Why conditional random fields?
In many applications, we want the ability to predict multiple variables that depend on each other. For example, the performance of a sports team depends on the health of each member of the team. The health of each member might get affected by the travel schedule of the team. The results of the game might affect the morale of the team. The morale, in turn, might affect the health. As you can see, there are multiple variables that depend on each other intricately. Conditional Random Fields (CRFs) are very useful in modeling these problems. There are many applications which are similar to this such as classifying regions of an image, estimating the score in a strategic game, segmenting genes in a strand of DNA, extracting syntax from natural-language text, etc. In such applications, we wish to predict a vector of random variables given an observed feature vector. A natural way to represent the manner in which output variables depend on each other is provided by graphical models. Graphical models, which include model families such as Bayesian networks, neural networks, factor graphs, Markov random fields, and others, represent a complex distribution over many variables as a product of local factors on smaller subsets of variables.
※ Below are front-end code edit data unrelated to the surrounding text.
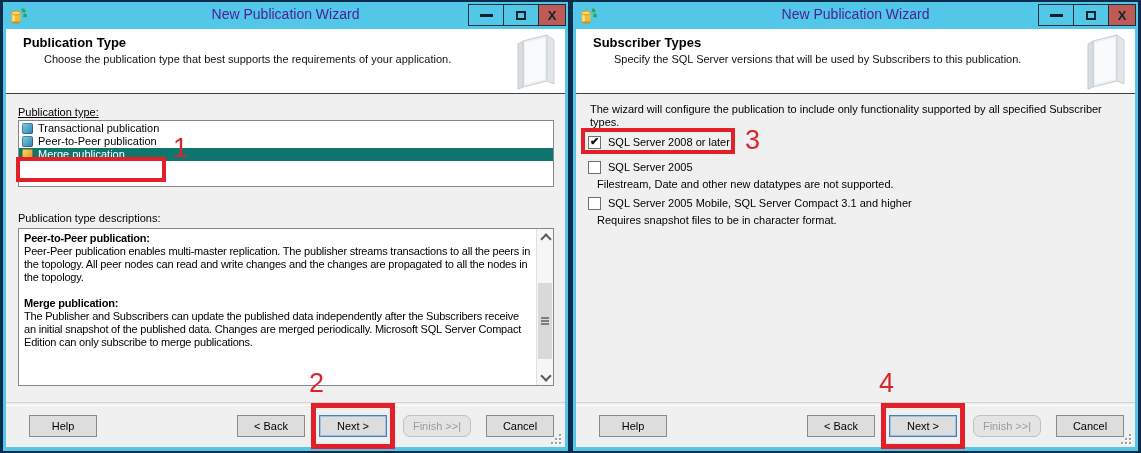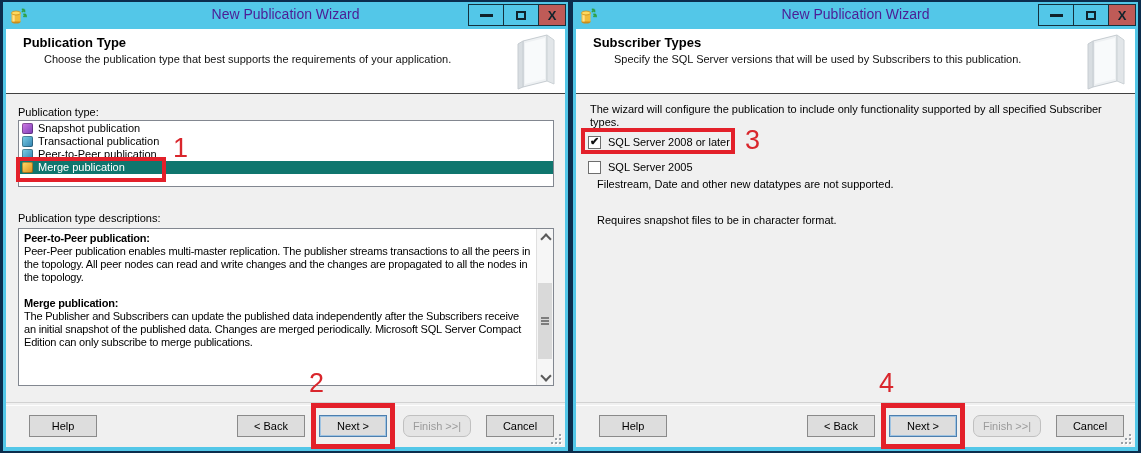"Publication type:" div.lbl { text-decoration: none -> underline }
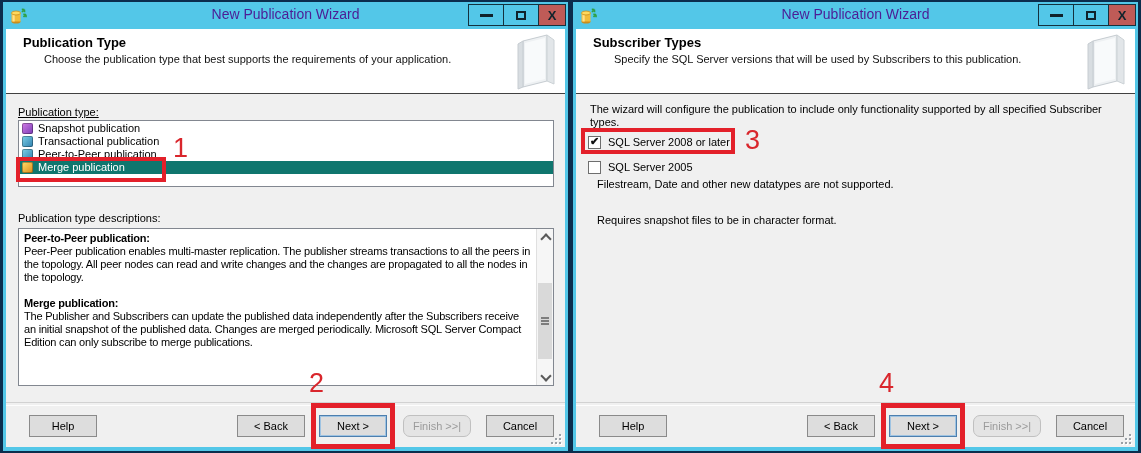"Snapshot publication" div.li { html: <div> <span></span> <span>Snapshot publication</span> </div> -> none }
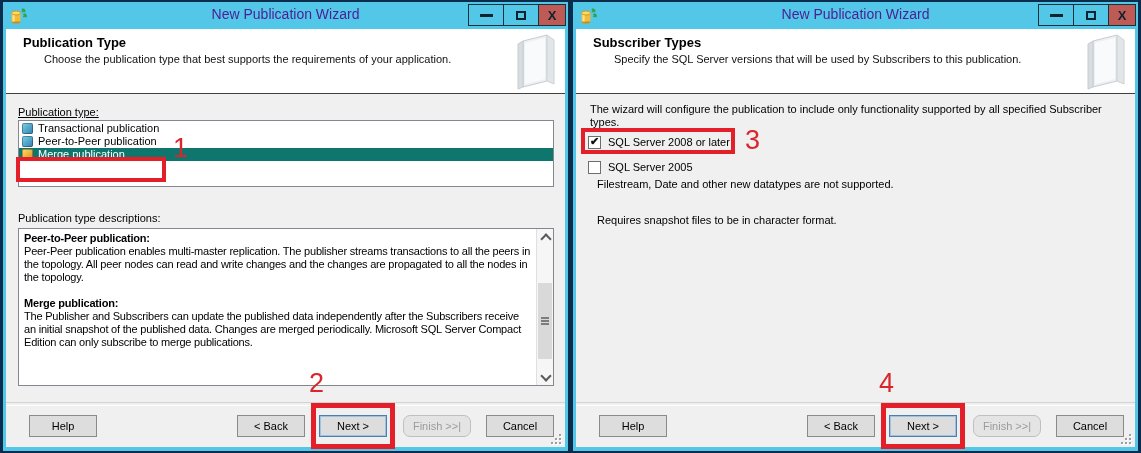"SQL Server 2005 Mobile, SQL" div.cbrow { html: none -> <div> <span></span> <span>SQL Server 2005 Mobile, SQL Server Compact 3.1 and higher</span> </div> }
Why aren’t graphical models sufficient?
Much work in learning with graphical models, especially in statistical natural-language processing, has focused on generative models that explicitly attempt to model a joint probability distribution over inputs and outputs. A generative model is a model for randomly generating observable data based on given parameters. Although there are advantages to this approach, it also has important limitations. Not only can the dimensionality of the input be very large, but the features have complex dependencies, so constructing a probability distribution over them is difficult. Modeling the dependencies among inputs can lead to intractable models. If that’s the case, why don’t we just ignore the dependencies? Will that make our life easier? Not exactly. Ignoring them will lead to reduced performance, which is definitely something we don’t want. This is where CRF comes in. Where as an ordinary classifier predicts a label for a single sample without regard to neighboring input samples, a CRF takes context into account.
An Example
Let’s consider this example. You are asked to determine the nationality of a cuisine. You are just presented with a rice based dish with no additional information. Without context, it’s hard to determine where it comes from because many different cuisines have rice as their main ingredient. Now you are presented with a few more dishes from the same cuisine. Let’s say the additional dishes are Paella, Chorizo, Torrijas, etc. Now you start understanding the pattern and realize that the original dish probably came from Spain. This is how CRF works. Instead of just blindly looking at something, it learns about the context before making any decision.
Now that we are clear on why we need CRFs, we will move on to see what exactly these CRFs are and how they are formulated. I will discuss these things in my next blog post.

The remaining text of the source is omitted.